ACTIVITY
Look through the material below. Return exactly the lines from the one with "font-size: 22px ->" through the one with "forever for 10", both included.

DATASET CONTENT
········

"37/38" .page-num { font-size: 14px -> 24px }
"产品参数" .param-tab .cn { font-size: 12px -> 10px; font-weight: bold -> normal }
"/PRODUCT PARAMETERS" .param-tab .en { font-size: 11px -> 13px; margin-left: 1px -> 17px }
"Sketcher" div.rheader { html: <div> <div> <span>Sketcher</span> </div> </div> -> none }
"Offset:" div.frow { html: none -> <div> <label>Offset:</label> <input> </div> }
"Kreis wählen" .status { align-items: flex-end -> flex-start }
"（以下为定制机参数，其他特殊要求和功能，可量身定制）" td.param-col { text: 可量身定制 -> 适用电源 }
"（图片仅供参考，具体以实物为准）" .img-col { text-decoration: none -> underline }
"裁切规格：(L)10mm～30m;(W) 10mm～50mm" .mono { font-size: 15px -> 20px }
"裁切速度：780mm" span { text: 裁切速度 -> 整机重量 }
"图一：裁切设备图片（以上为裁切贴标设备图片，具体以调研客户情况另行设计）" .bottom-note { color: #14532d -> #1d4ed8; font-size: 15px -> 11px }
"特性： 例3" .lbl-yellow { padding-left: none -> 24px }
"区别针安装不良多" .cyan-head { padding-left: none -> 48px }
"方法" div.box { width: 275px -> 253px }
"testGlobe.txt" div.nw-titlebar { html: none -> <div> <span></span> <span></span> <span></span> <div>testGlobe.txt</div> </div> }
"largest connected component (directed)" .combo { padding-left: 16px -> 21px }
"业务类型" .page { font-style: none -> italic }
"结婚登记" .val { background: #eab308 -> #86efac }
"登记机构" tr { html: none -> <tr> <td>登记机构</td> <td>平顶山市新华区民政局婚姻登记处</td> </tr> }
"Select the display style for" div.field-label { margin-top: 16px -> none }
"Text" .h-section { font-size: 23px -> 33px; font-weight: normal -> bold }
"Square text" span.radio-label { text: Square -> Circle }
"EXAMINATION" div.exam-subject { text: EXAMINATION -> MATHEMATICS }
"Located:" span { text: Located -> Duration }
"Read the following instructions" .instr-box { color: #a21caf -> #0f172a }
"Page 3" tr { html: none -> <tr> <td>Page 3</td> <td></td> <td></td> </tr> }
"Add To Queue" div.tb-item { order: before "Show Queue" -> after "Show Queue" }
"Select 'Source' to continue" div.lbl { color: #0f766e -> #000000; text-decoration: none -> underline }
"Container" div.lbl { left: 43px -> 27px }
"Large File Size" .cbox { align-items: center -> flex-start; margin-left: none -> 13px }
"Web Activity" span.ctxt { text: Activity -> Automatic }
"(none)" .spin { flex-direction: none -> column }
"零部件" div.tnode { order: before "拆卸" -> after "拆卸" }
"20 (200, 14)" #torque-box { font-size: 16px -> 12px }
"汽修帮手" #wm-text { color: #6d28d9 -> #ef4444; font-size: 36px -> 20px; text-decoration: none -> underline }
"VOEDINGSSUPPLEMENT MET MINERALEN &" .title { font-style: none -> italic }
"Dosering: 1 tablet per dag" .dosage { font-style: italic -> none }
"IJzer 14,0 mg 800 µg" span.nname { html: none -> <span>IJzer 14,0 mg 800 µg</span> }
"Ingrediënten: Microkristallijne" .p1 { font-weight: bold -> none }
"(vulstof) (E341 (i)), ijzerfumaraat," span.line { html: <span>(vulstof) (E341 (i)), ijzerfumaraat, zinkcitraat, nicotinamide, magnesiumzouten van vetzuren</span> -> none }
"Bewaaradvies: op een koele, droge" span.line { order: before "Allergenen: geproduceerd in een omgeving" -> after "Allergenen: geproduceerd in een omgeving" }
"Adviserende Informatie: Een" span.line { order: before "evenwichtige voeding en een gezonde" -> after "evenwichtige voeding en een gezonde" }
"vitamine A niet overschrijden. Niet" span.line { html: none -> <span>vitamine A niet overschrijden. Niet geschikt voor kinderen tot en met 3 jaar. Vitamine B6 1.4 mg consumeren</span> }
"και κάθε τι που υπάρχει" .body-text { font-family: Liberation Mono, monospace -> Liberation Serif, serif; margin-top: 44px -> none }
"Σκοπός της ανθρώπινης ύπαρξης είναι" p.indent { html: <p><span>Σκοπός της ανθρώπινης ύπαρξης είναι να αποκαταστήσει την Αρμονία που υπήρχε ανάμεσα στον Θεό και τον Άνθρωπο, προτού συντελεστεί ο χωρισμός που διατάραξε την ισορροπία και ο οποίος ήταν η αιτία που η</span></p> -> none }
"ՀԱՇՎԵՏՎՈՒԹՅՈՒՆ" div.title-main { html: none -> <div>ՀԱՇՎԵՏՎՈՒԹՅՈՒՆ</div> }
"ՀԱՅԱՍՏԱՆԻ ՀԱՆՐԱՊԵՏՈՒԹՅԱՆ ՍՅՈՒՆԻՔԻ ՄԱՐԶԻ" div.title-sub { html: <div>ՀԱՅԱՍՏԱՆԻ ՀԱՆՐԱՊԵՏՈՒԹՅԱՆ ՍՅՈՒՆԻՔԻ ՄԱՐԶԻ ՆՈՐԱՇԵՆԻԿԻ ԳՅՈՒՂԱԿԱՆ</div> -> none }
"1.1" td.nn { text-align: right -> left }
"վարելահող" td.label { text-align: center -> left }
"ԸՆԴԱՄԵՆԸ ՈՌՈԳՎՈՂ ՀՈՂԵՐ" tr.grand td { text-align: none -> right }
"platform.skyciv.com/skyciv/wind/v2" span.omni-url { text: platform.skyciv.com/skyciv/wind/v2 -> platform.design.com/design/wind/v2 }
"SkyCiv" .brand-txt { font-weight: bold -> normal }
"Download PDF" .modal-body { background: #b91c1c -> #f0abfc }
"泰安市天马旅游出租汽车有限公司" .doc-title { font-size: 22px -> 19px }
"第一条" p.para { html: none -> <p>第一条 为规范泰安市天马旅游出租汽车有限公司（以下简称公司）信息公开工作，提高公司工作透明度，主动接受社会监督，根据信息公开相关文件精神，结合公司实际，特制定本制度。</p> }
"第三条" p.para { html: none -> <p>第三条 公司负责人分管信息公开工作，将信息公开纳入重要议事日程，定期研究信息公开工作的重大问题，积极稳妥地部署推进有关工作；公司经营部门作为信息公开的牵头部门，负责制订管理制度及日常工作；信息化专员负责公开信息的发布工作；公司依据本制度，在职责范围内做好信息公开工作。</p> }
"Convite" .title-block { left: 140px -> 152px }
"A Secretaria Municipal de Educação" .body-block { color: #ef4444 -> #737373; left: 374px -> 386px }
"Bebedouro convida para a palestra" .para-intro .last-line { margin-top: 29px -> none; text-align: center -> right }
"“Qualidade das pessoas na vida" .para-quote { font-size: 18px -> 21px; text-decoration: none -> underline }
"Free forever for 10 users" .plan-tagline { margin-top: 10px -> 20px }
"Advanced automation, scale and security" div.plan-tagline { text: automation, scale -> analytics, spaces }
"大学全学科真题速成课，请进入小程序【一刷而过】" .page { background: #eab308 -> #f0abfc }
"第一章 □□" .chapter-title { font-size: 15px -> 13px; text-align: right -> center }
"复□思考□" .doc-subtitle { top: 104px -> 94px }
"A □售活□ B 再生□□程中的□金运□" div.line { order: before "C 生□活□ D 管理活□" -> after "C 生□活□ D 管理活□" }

········

OUTPUT OF THE EXERCISE
"泰安市天马旅游出租汽车有限公司" .doc-title { font-size: 22px -> 19px }
"第一条" p.para { html: none -> <p>第一条 为规范泰安市天马旅游出租汽车有限公司（以下简称公司）信息公开工作，提高公司工作透明度，主动接受社会监督，根据信息公开相关文件精神，结合公司实际，特制定本制度。</p> }
"第三条" p.para { html: none -> <p>第三条 公司负责人分管信息公开工作，将信息公开纳入重要议事日程，定期研究信息公开工作的重大问题，积极稳妥地部署推进有关工作；公司经营部门作为信息公开的牵头部门，负责制订管理制度及日常工作；信息化专员负责公开信息的发布工作；公司依据本制度，在职责范围内做好信息公开工作。</p> }
"Convite" .title-block { left: 140px -> 152px }
"A Secretaria Municipal de Educação" .body-block { color: #ef4444 -> #737373; left: 374px -> 386px }
"Bebedouro convida para a palestra" .para-intro .last-line { margin-top: 29px -> none; text-align: center -> right }
"“Qualidade das pessoas na vida" .para-quote { font-size: 18px -> 21px; text-decoration: none -> underline }
"Free forever for 10 users" .plan-tagline { margin-top: 10px -> 20px }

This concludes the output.